La saison de publication des résultats d’entreprises du premier trimestre, qui touche à son terme, permet d’ores et déjà de tirer quelques enseignements macroéconomiques.
Des deux côtés de l’Atlantique, les bénéfices par action annoncés s’inscrivent au-delà des attentes des analystes financiers de près de 8%. Une fausse surprise en soi, puisque tout le jeu des sociétés est d’orienter, en amont des publications, le consensus vers des attentes légèrement inférieures à la réalité. Le but est de surprendre à la hausse le jour J et de guider les attentes des prochains trimestres vers le haut. En témoigne l’effet sur les cours boursiers le lendemain de la publication : il est en moyenne nul pour les actions de l’Euro Stoxx, voire légèrement négatif pour celles du S&P 500, signe que les investisseurs ne sont pas sensibles à ce marché de dupe.

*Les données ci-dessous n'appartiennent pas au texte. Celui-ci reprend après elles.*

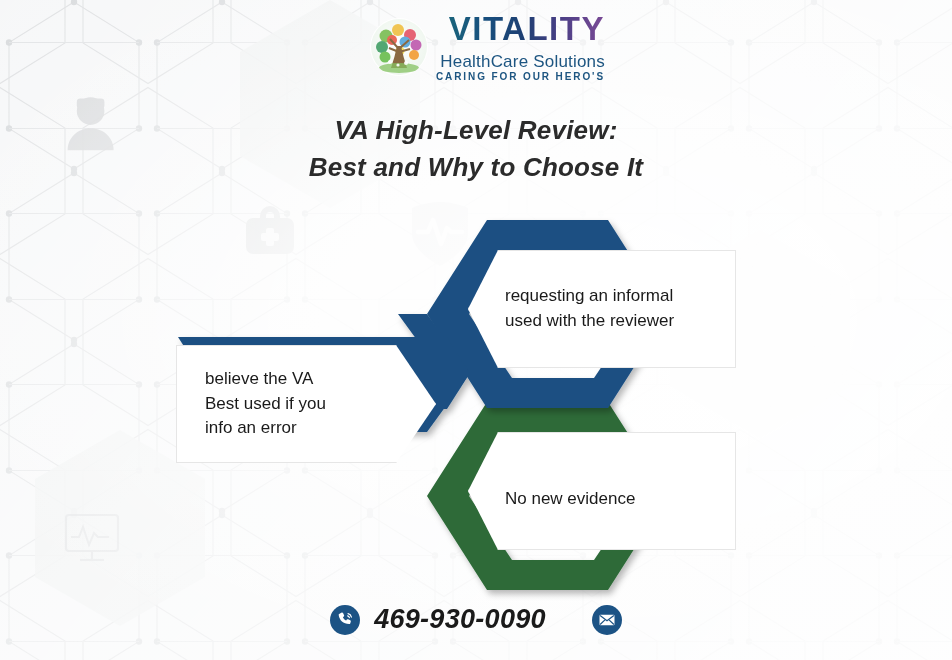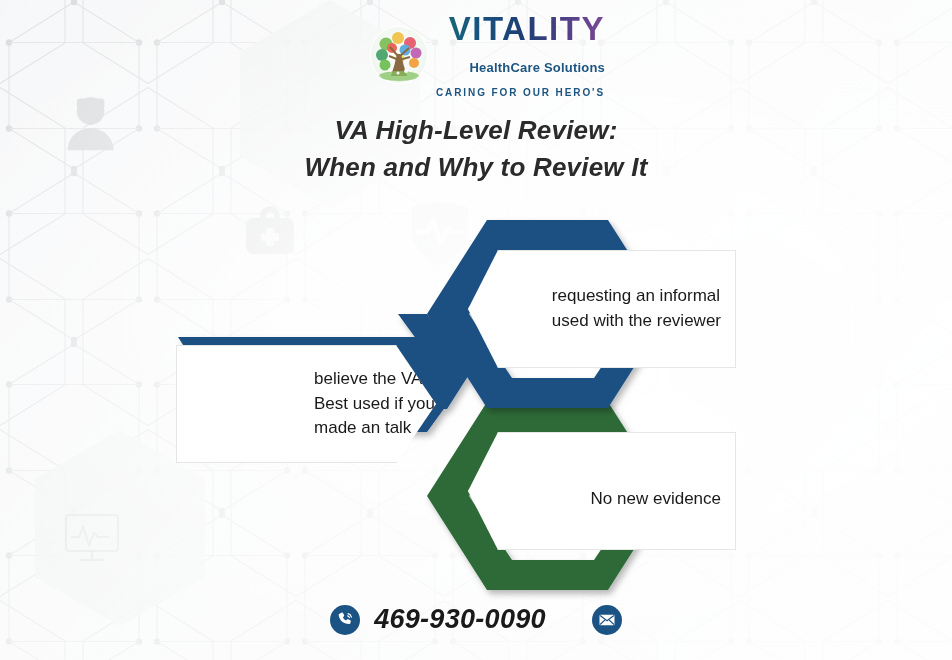--- a/index.html
+++ b/index.html
@@ -70,11 +70,11 @@
     -webkit-text-fill-color: transparent;
   }
   #logo-tagline {
-    font-size: 13px;
-    font-weight: bold;
+    font-size: 17px;
+    font-weight: normal;
     color: #1d5581;
     letter-spacing: 0.2px;
-    margin-top: 16px;
+    margin-top: 8px;
   }
   #logo-subtagline {
     font-size: 10px;

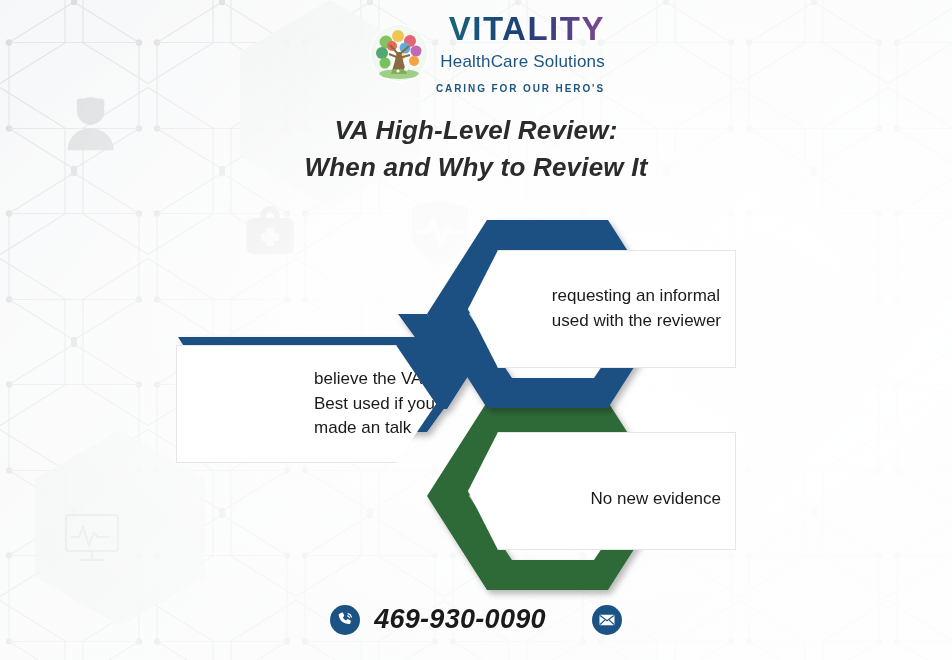--- a/index.html
+++ b/index.html
@@ -81,7 +81,7 @@
     font-weight: bold;
     color: #1d5581;
     letter-spacing: 1.9px;
-    margin-top: 14px;
+    margin-top: 2px;
   }
 
   

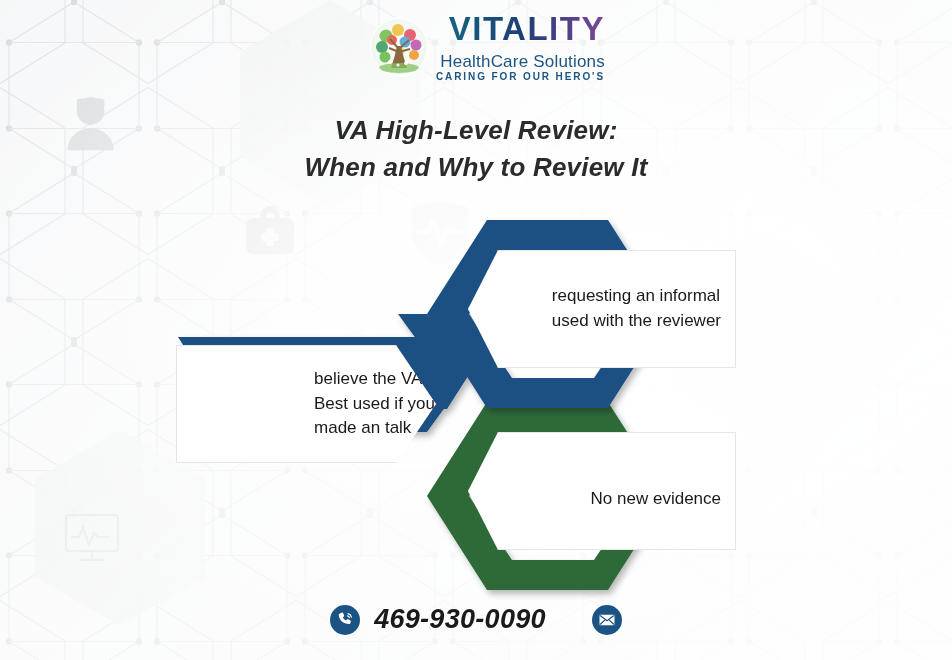--- a/index.html
+++ b/index.html
@@ -298,7 +298,7 @@
 
   <div id="title">
     <span class="tline">VA High-Level Review:</span>
-    <span class="tline">When and Why to Review It</span>
+    <span class="tline">Best and Why to Choose It</span>
   </div>
 
   <svg id="diagram" viewBox="0 0 952 660" xmlns="http://www.w3.org/2000/svg">

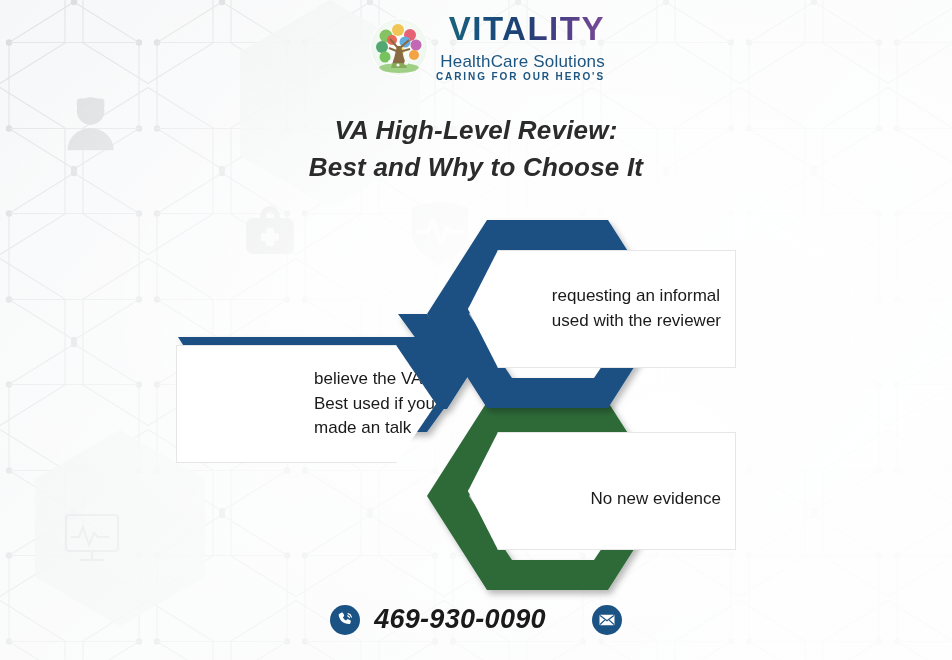--- a/index.html
+++ b/index.html
@@ -117,7 +117,6 @@
     line-height: 1.45;
     box-shadow: 3px 4px 6px rgba(0,0,0,0.22);
     border: 1px solid #e6e6e6;
-    justify-content: flex-end;
   }
 
   #callout-left {

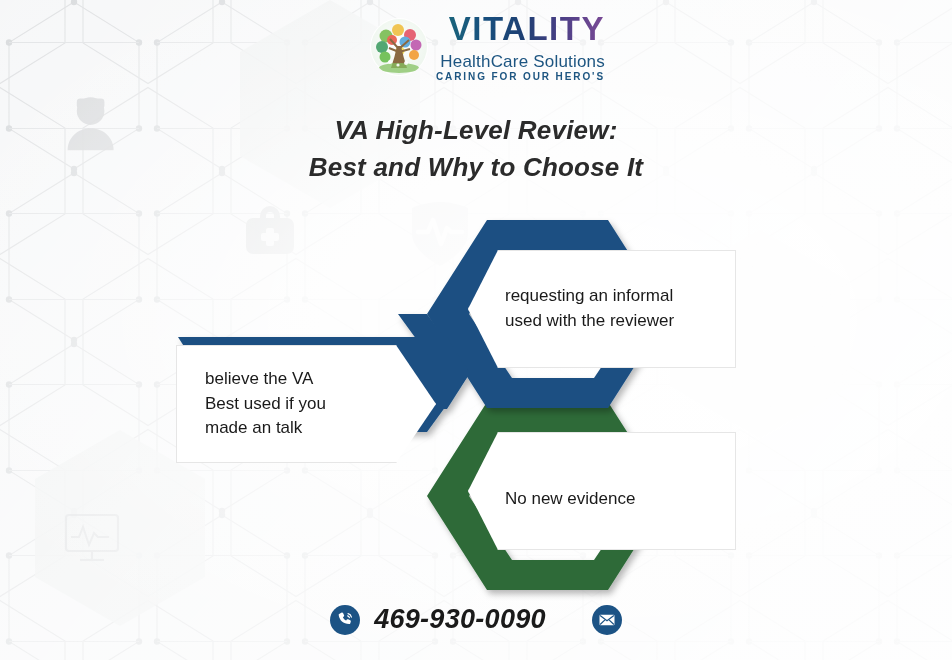--- a/index.html
+++ b/index.html
@@ -339,7 +339,7 @@
     <div>
       <div>believe the VA</div>
       <div>Best used if you</div>
-      <div>made an talk</div>
+      <div>info an error</div>
     </div>
   </div>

En revanche, au niveau des résultats, un constat clair se dessine. La vigueur de l’économie américaine, dont la croissance nominale est pour l’heure estimée à 5,5% sur un an, se traduit par des bénéfices en hausse de 8% sur la période. La situation est plus contrastée en zone euro, où la croissance nominale ne s’est établie qu’à 3% et pèse sur les résultats des entreprises de l’Euro Stoxx. Ces derniers baissent de 7,5% depuis un an. Cette divergence s’explique également par la composition des indices des deux zones. La baisse de prix des matières premières a, par des effets de base négatifs, un impact significatif sur les profits européens. Alors qu’aux Etats-Unis, les Sept Magnifiques, par leur poids dans les indices et surtout leurs activités dans l’intelligence artificielle (IA), constituent une force de traction puissante. En les excluant de l’indice, la croissance des bénéfices se révèle nulle, tandis que celle des Sept Magnifiques s’élève au niveau stratosphérique de plus de 50%. Rien que Nvidia, la valeur star de l’IA, a vu ses bénéfices multipliés par plus de 5 sur un an. L’entreprise est donc à elle seule à l’origine de près de la moitié de la hausse des bénéfices par actions de l’indice S&P 500.
Cette saison des publications est également riche d’enseignements pour les trimestres à venir. La bonne tenue des chiffres macroéconomiques aux Etats-Unis et le rebond de la croissance européenne, après avoir été atone 5 trimestres d’affilé, se traduisent par des révisions haussières des bénéfices attendus sur l’exercice 2024 des deux côtés de l’Atlantique. Mais deux tendances se dégagent. En Europe, depuis avril, les analystes revoient à la hausse leurs estimations pour 2024 : le ratio révisions à la hausse contre révisions à la baisse est désormais supérieur à 1, signe que la reprise est largement diffusée. Aux Etats-Unis, si elles sont revues à la hausse, les attentes se concentrent sur le cercle restreint des 7 plus grandes capitalisations boursières. D’ailleurs, lorsqu’on les exclut du S&P 500, les bénéfices des 493 autres entreprises ont été revus à la baisse pour 2024.
Certes, un point ne fait pas la tendance. Mais il permet d’éclairer l’avenir proche d’enseignements intéressants.
Rédaction achevée le 24.05.2024 – Clément Inbona, Fund Manager, La Financière de l’Échiquier (LFDE)
Telex
1. Royaume-Uni : une alternance se profile. En annonçant la tenue d’élections anticipées le 4 juillet, le Premier ministre Rishi Sunak devrait précipiter le Parti conservateur dans l’opposition après 14 ans à la tête du gouvernement, si l’on en croit les sondages. Attaqué de toutes part sur son bilan économique – baisse du pouvoir d’achat, taux d’intérêts élevés – et social – crise du système de santé et du logement, la tenue d’élections anticipées paraissait incontournable. Les stigmates du Brexit et de la crise Covid sont encore visibles au Royaume-Uni.
2. Du bon et du trop bon. Les estimations préliminaires de l’enquête PMI auprès des directeurs d’achats pour le mois de mai vont dans le bon sens en zone euro, avec un redressement progressif de la demande, la poursuite de la baisse de l’inflation, le maintien de l’emploi et une confiance accrue des entreprises. Aux Etats-Unis, le constat est encore meilleur, avec un PMI manufacturier qui repasse dans la zone d’expansion et un PMI services très nettement au-dessus des attentes, à 54,4 contre 51,2 attendus. Seule ombre au tableau, une dynamique d’inflation qui repart légèrement à la hausse. Paradoxalement, face à ce flot de bonnes nouvelles, la réaction des marchés actions a été négative, les investisseurs craignant que la vigueur de l’économie américaine repousse, une fois encore, les premières baisses de taux par la FED.